8 Reasons Why You Should Probably Start Eating Carrot Leaves!

Garden 12

I have spent my entire lifetime of eating carrots without actually eating the most important part of all – the leafy greens!

Most people assume that carrot tops are inedible, but this is in fact, very un-true! Carrot tops have been confused with being poisonous because they contain alkaloids, however, all garden greenery contain alkaloids, but not in amounts that are actually dangerous to the human body (unless consumed in ridiculous quantities). Rotating your greens frequently, and not going crazy with juicing exorbitant amounts of one green type in green juices is your best bet to maintaining a healthy body.

I like to add carrot greens to my smoothies and juices, especially when combined with the actual carrot itself. For example, a juice made of carrots, carrot tops, beets, apple, celery, lemon and ginger will provide you with a host of vitamins and minerals, and it will make you feel great, too!

Here are 8 reasons why you should probably start eating carrot leaves! 1. The leaves are highly antiseptic

Carrot leaves help clean wounds and can be used as mouthwash to heal injuries of the mouth, bad breath, bleeding gums and mouth ulcers.

2. High in chlorophyll

It is no doubt that these greens are rich in chlorophyll – just look at their dense, dark, green hue! Chlorophyll is a phytochemical that has a very close similarity to human blood, with the exception of the central atom in blood (human) being iron, and in chlorophyll (plants) being magnesium. Chlorophyll acts like a physiological stimulant of red blood cells in bone marrow and helps to purify not only the blood, but our lymph nodes and adrenal glands.

3. Halts growth of cancerous tumours

The Greek physician Pedanius Dioscorides who carefully studied over 600 medicinal plant species said that the Greeks used carrot leaves to help combat cancerous tumours. In fact, some researchers have found that carrot leaves have an inhibitory effect on tumour cell growth by stopping cell division. How’s that for a green you thought you couldn’t eat?

4. Higher mineral & vitamin content than the root

It is safe to assume that carrot greens would have a similar nutrient profile as the carrot itself (and this in fact is true). However, carrot greens contain an even better nutrient profile than carrots, loaded with minerals like potassium, magnesium, and calcium, as well as vitamin K and vitamin C, which, might I add, contains levels 6 times higher than that of the root.

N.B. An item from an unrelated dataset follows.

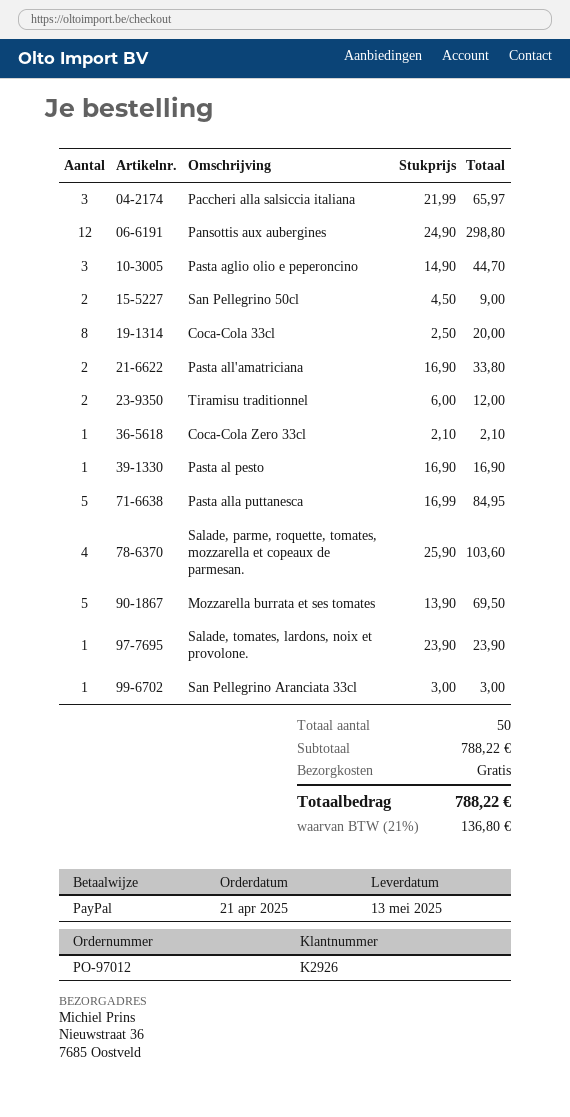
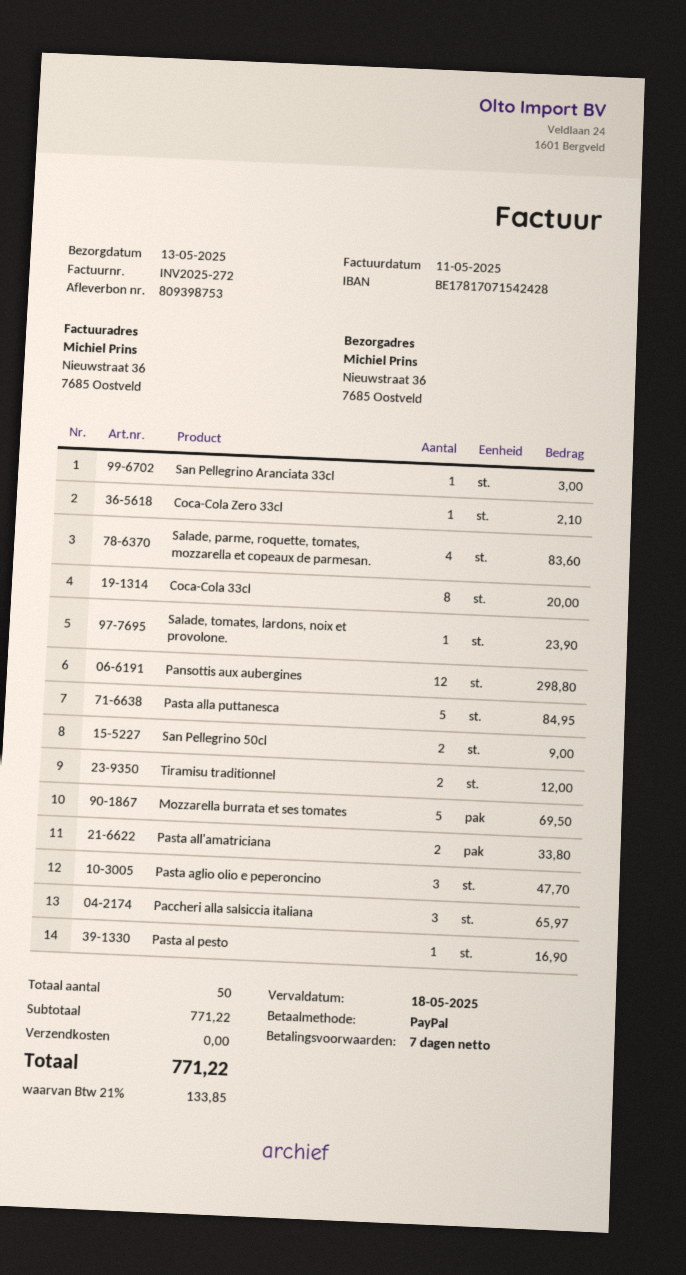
Pasta aglio olio e peperoncino: 3 for 44.70 -> 3 for 47.70
Salade, parme, roquette, tomates, mozzarella et copeaux de parmesan.: 4 for 103.60 -> 4 for 83.60
subtotal: 788.22 -> 771.22
tax: 21% = 136.80 -> 21% = 133.85
total: 788.22 -> 771.22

5. Compounds that stimulate the pituitary gland

Carrot leaves, particularly wild carrot leaves, contain high concentrations of porphyrins, which stimulate the pituitary gland and thus encourages the release of higher levels of sex hormones. This also encourages stimulation of the uterus, which can delay menstruation and induce uterine contractions, so should not be used by pregnant women.

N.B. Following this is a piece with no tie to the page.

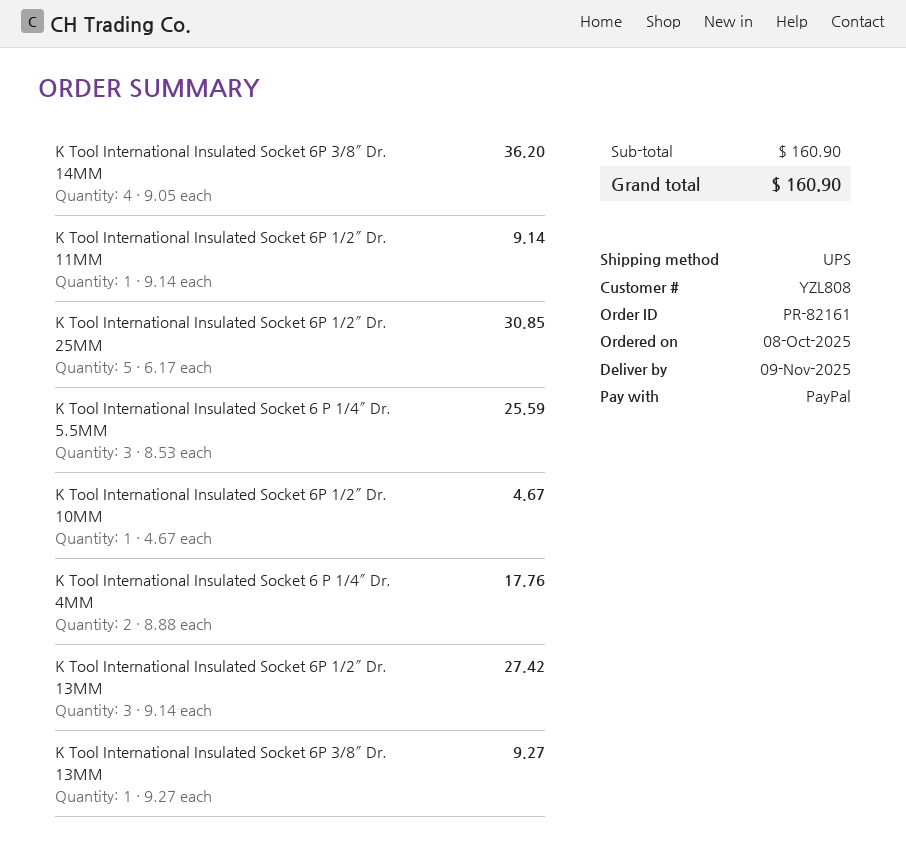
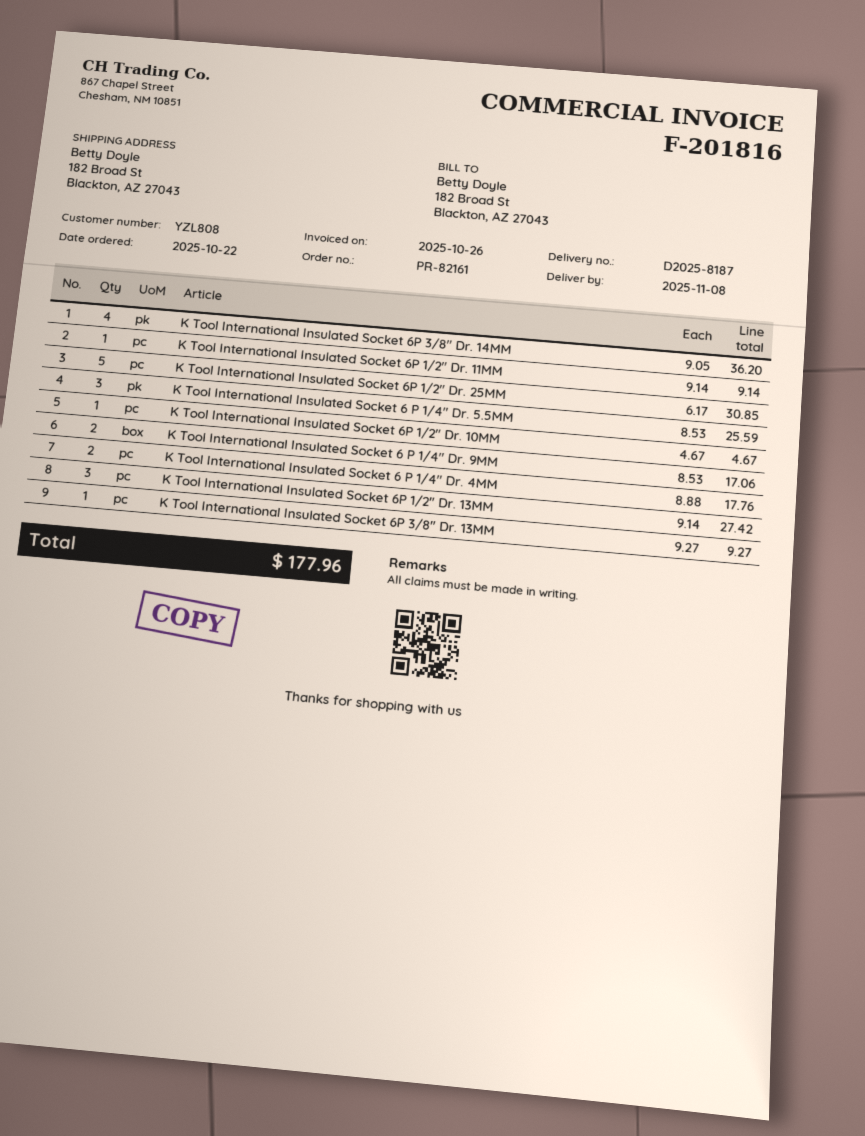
order date: 2025-10-08 -> 2025-10-22
delivery date: 2025-11-09 -> 2025-11-08
K Tool International Insulated Socket 6 P 1/4″ Dr. 9MM: none -> 2 x 8.53 = 17.06
total: 160.90 -> 177.96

6. Helps treat kidney disease

Carrot leaves are a bitter green, and so they act as a powerful diuretic to help stimulate urine flow and filter out the kidneys. This means better kidney health and relief from complications such as edema (fluid build-up). Carrot tops have also been used to help counter kidney stone formation, and to dissolve stones that have already formed.

7. Relief from migraine headaches

Because of their high vitamin and mineral content, carrot tops are efficient in battling migraine headaches. A majority of the time, migraines are the result of a deficiency of essential vitamins and minerals that normally help prevent headaches from happening in the first place. Drinking a cup of carrot green, celery, and cucumber juice may just be the perfect remedy for your migraine headache.

8. Digestive support

If you want a healthy digestive tract, then you need to eat your fibre, and your greens too! These are two things that carrot leaves have plenty of. The chlorophyll (the stuff that makes the leaves green) helps aid in loosening and cleansing the colon, while the fibre pushes out the accumulated toxic waste matter to promote better nutrient absorption and higher energy levels.